(Before-and-after page screenshots)
_ _ _ _ _
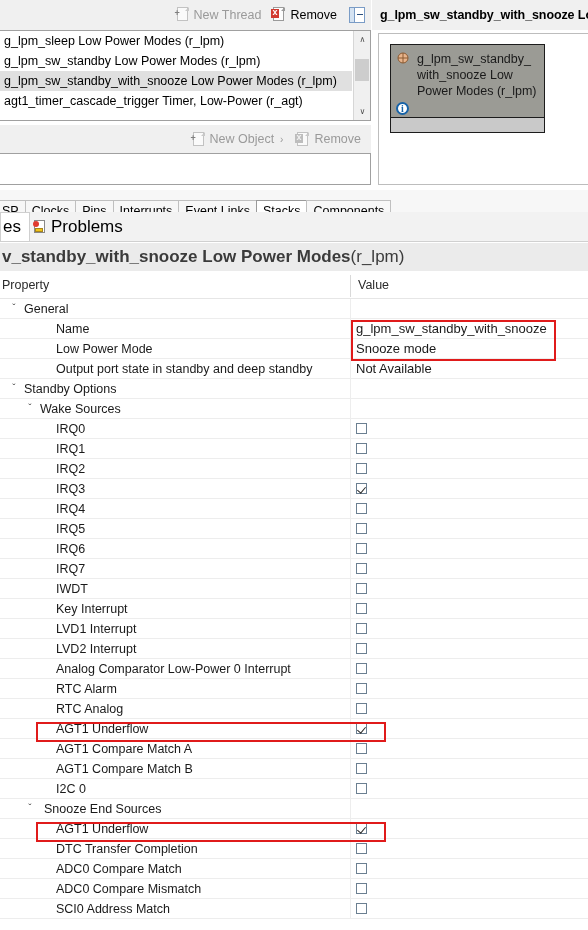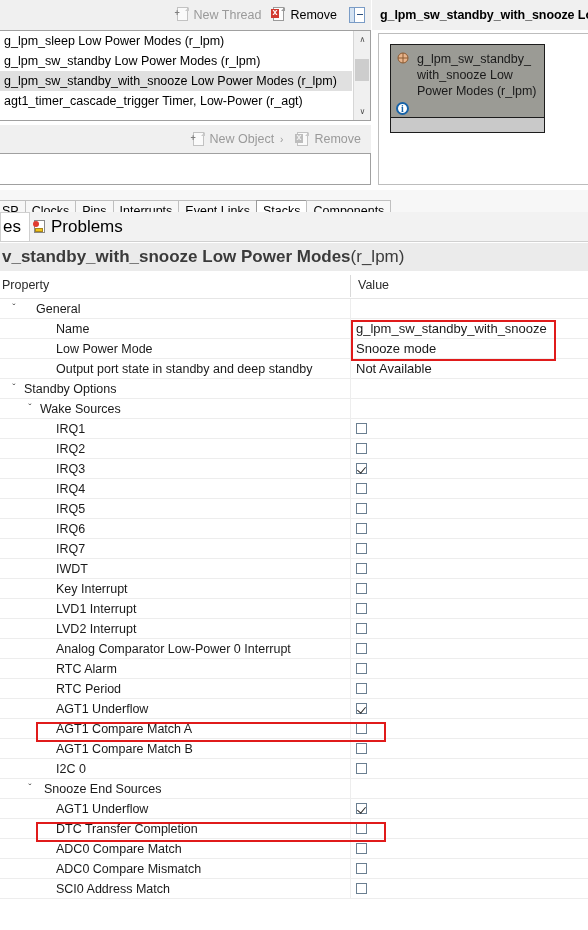--- a/index.html
+++ b/index.html
@@ -368,7 +368,7 @@
     <div id="rows-host">
         <div class="prow">
           <span class="twisty" style="left: 8px;">ˇ</span>
-          <span class="pname" style="left: 36px;">General</span>
+          <span class="pname" style="left: 24px;">General</span>
           <span class="vsep"></span>
         </div>
         <div class="prow">

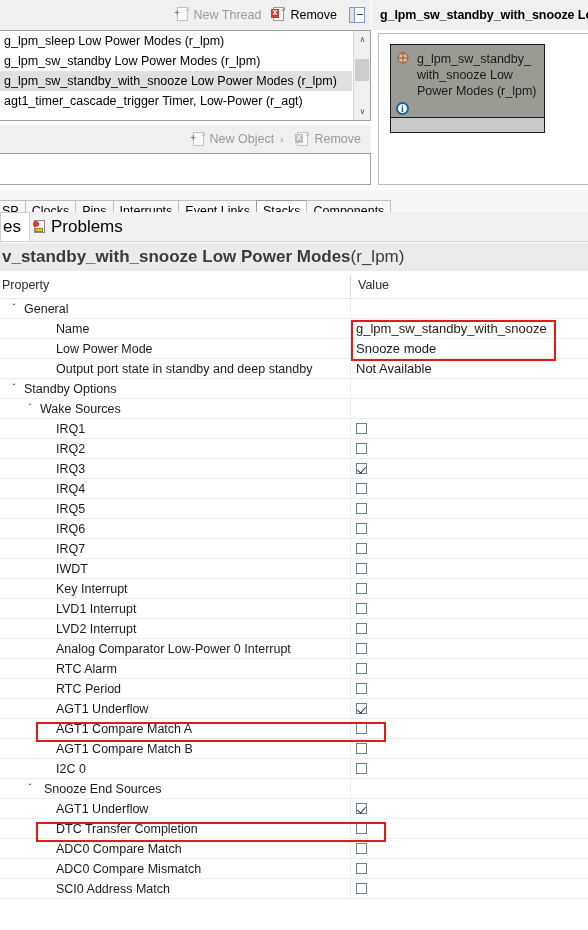--- a/index.html
+++ b/index.html
@@ -397,6 +397,11 @@
           <span class="vsep"></span>
         </div>
         <div class="prow">
+          <span class="pname" style="left: 56px;">IRQ0</span>
+          <span class="vsep"></span>
+          <span class="cbox"></span>
+        </div>
+        <div class="prow">
           <span class="pname" style="left: 56px;">IRQ1</span>
           <span class="vsep"></span>
           <span class="cbox"></span>

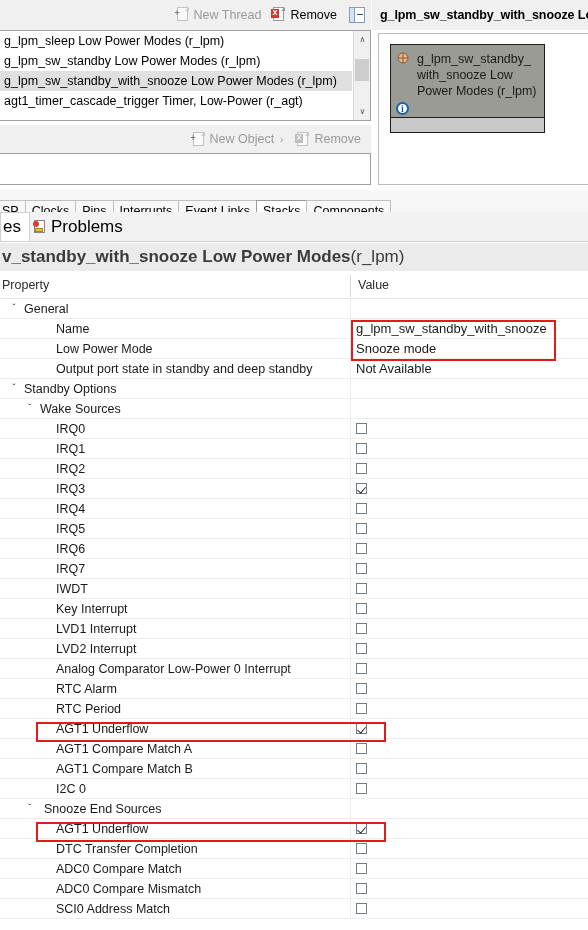--- a/index.html
+++ b/index.html
@@ -467,7 +467,7 @@
           <span class="cbox"></span>
         </div>
         <div class="prow">
-          <span class="pname" style="left: 56px;">RTC Period</span>
+          <span class="pname" style="left: 56px;">RTC Analog</span>
           <span class="vsep"></span>
           <span class="cbox"></span>
         </div>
_ _ _ _ _
• _WORK INSTRUCTION_
Search the entries above for the string "pname". Copy each line in which it appears.

• _WRITTEN ANSWER_
-          <span class="pname" style="left: 36px;">General</span>
+          <span class="pname" style="left: 24px;">General</span>
+          <span class="pname" style="left: 56px;">IRQ0</span>
           <span class="pname" style="left: 56px;">IRQ1</span>
-          <span class="pname" style="left: 56px;">RTC Period</span>
+          <span class="pname" style="left: 56px;">RTC Analog</span>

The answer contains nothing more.